BEGIN
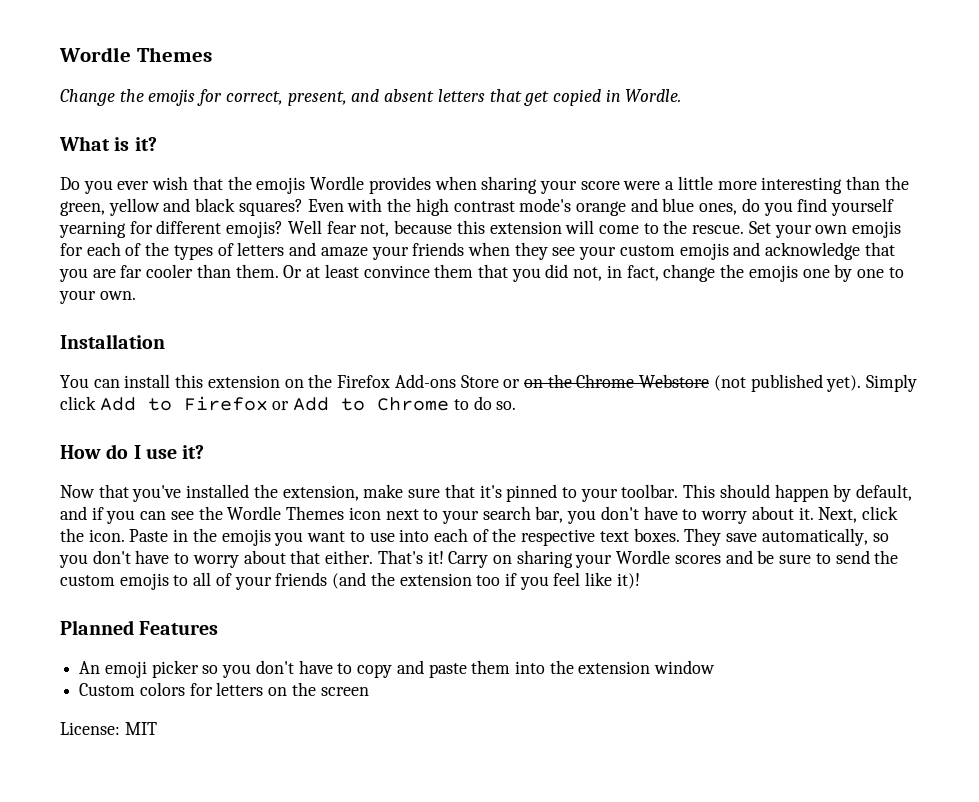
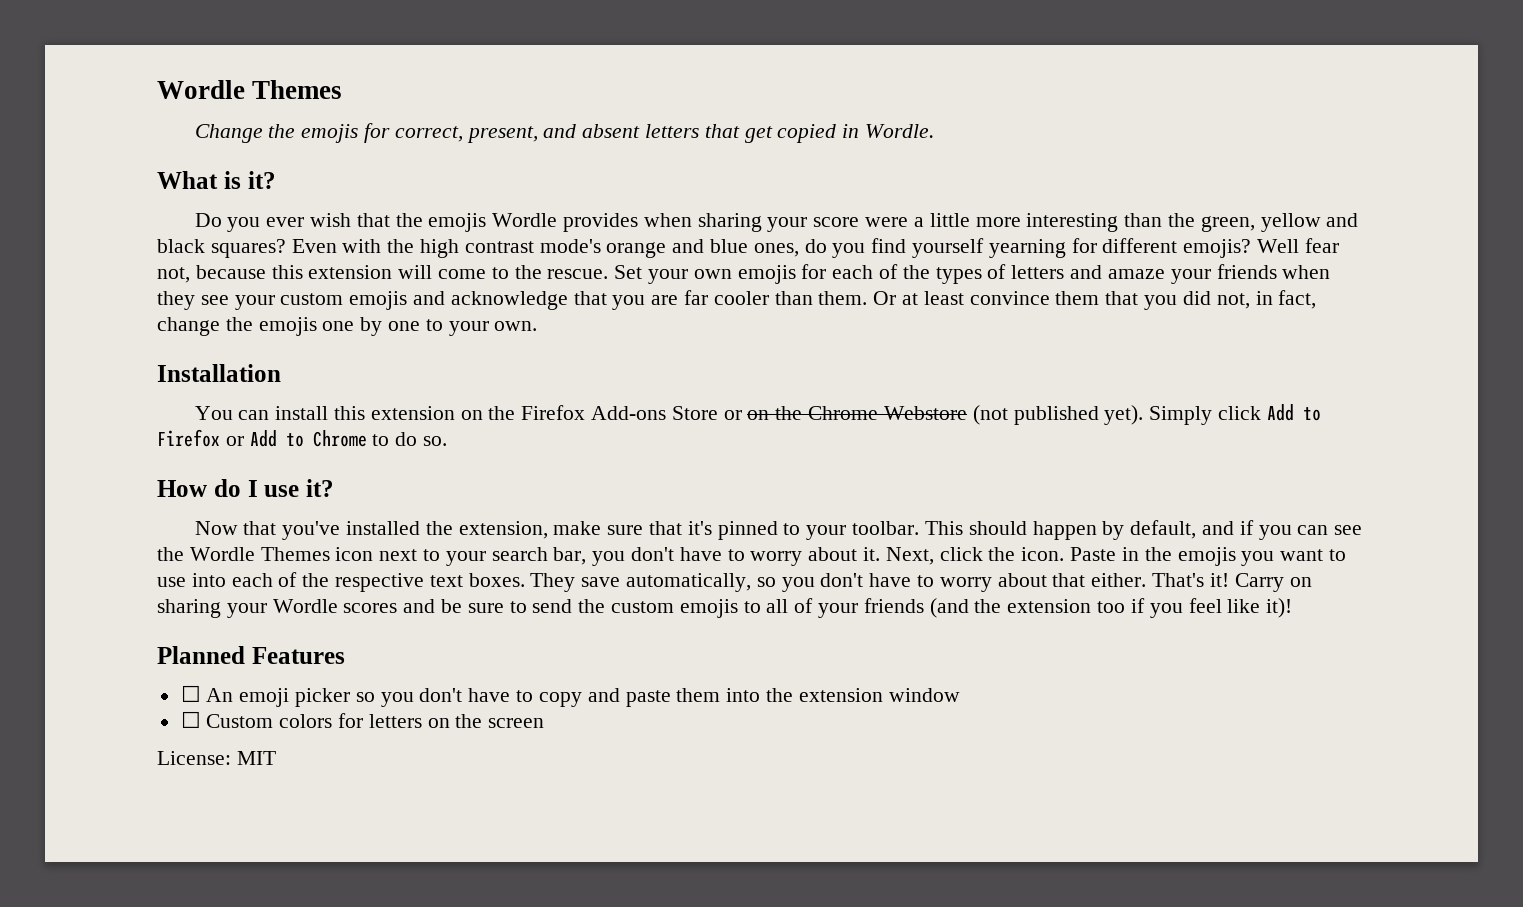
(219, 628) none -> [180,685,201,702] ☐
(716, 667) none -> [180,711,201,728] ☐

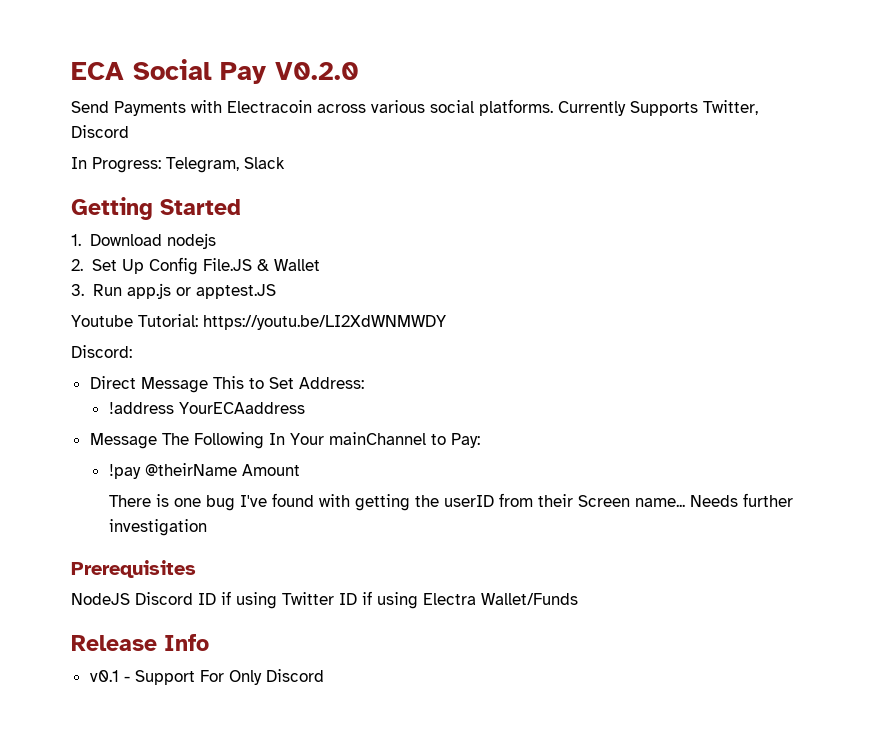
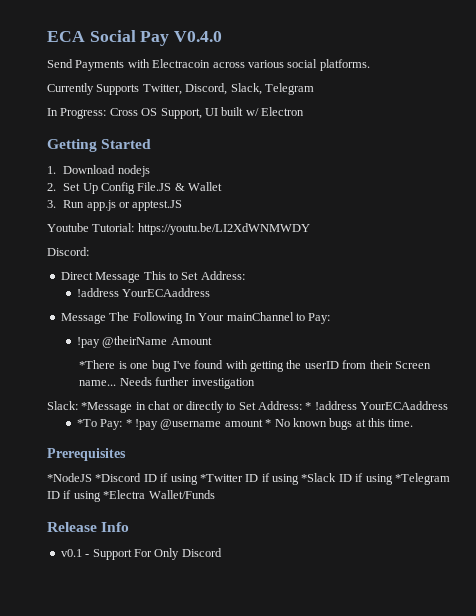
[275,62,359,80] V0.2.0 -> [174,31,223,42] V0.4.0
(553, 107) none -> (370, 65) //
[71,125,129,138] Discord -> [185,83,314,95] Discord, Slack, Telegram
[166,157,285,173] Telegram, Slack -> [109,107,304,119] Cross OS Support, UI built w/ Electron
[108,495,151,507] There -> [79,360,116,369] *There
(207, 527) none -> [47,401,449,413] [76,418,414,430] // Slack: *Message in chat or directly to Set Address: * !address YourECAaddress // *To Pay: * !pay @username amount * No known bugs at this time.
[71,591,476,609] NodeJS Discord ID if using Twitter ID if using Electra -> [47,473,450,485] [47,490,146,502] *NodeJS *Discord ID if using *Twitter ID if using *Slack ID if using *Telegram ID if using *Electra

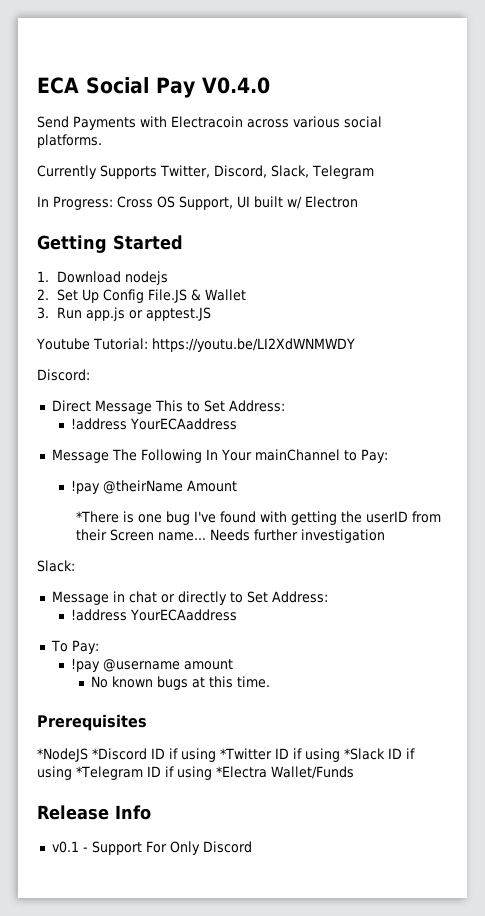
[81,402,133,413] *Message -> [51,591,109,605] // Message
[305,401,449,410] [76,419,132,430] * !address YourECAaddress // *To Pay: * -> [71,609,238,621] [50,640,99,654] // !address YourECAaddress // To Pay: //
[265,419,272,427] * -> (234, 664) //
END
I need the entries printed exactly, with each picture left out.

*Reply*
(219, 628) none -> [180,685,201,702] ☐
(716, 667) none -> [180,711,201,728] ☐

[275,62,359,80] V0.2.0 -> [174,31,223,42] V0.4.0
(553, 107) none -> (370, 65) //
[71,125,129,138] Discord -> [185,83,314,95] Discord, Slack, Telegram
[166,157,285,173] Telegram, Slack -> [109,107,304,119] Cross OS Support, UI built w/ Electron
[108,495,151,507] There -> [79,360,116,369] *There
(207, 527) none -> [47,401,449,413] [76,418,414,430] // Slack: *Message in chat or directly to Set Address: * !address YourECAaddress // *To Pay: * !pay @username amount * No known bugs at this time.
[71,591,476,609] NodeJS Discord ID if using Twitter ID if using Electra -> [47,473,450,485] [47,490,146,502] *NodeJS *Discord ID if using *Twitter ID if using *Slack ID if using *Telegram ID if using *Electra

[81,402,133,413] *Message -> [51,591,109,605] // Message
[305,401,449,410] [76,419,132,430] * !address YourECAaddress // *To Pay: * -> [71,609,238,621] [50,640,99,654] // !address YourECAaddress // To Pay: //
[265,419,272,427] * -> (234, 664) //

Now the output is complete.